Difference between revisions of "2022Q1 Reports: ACL Rolling Review"

Latest revision as of 14:58, 3 March 2022

ARR: Looking Back

How did ARR come to exist? In the fall of 2019 and spring of 2020, the ACL Exec convened a committee to discuss the future of peer review for *ACL venues. This committee consisted primarily of recent program chairs of big *ACL conferences, and was tasked with considering how to handle “the rapid growth of submissions”. The core problems were stated as following:

There are many submissions to major NLP conferences each year; the rate of increase at the time was exponential
Low acceptance rates at major NLP conferences mean that we suspected that many submissions get resubmitted over and over

In addition, arXiv increasingly interferes with the peer review process, with some authors complaining of bias in favor of arXiv preprints and authors complaining of the slowness of peer review and risks due to low acceptance rates at major NLP conferences.

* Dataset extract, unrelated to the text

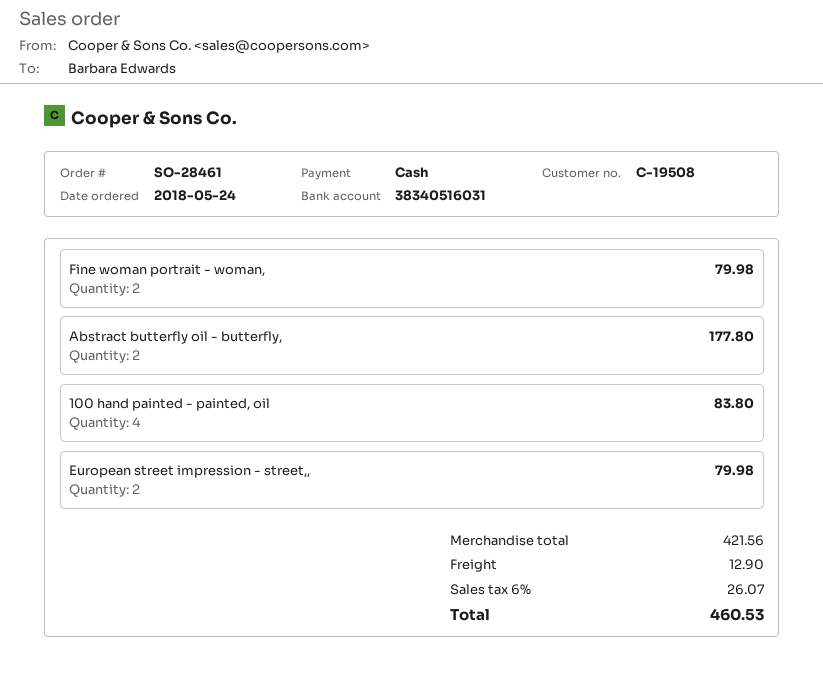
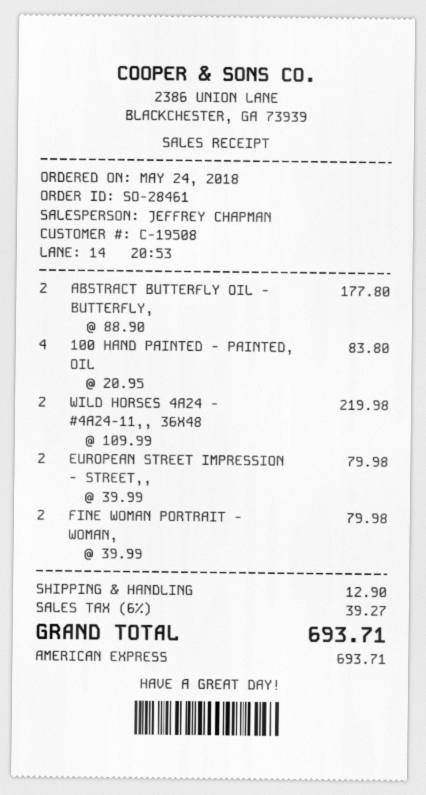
payment method: cash -> American Express
WILD HORSES 4A24 - #4A24-11,, 36X48: none -> 2 for 219.98
tax: 6% = 26.07 -> 6% = 39.27
total: 460.53 -> 693.71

The committee came up with two sets of proposals: https://www.aclweb.org/portal/content/short-term-reform-proposals-acl-reviewing (June 2020) and https://www.aclweb.org/portal/content/long-term-reform-proposal-acl-reviewing (June 2020).

To the core goal of ARR, cutting review load and increasing review consistency through R&R:

Venue	2020	2021	2022
ACL	3429	3350	-
NAACL	-	1797	-
ARR	-	3939 (through November)	2093 (incl December 2021)
ARR resubmissions	-	221 (through November)	632 (December 2021/January 2022)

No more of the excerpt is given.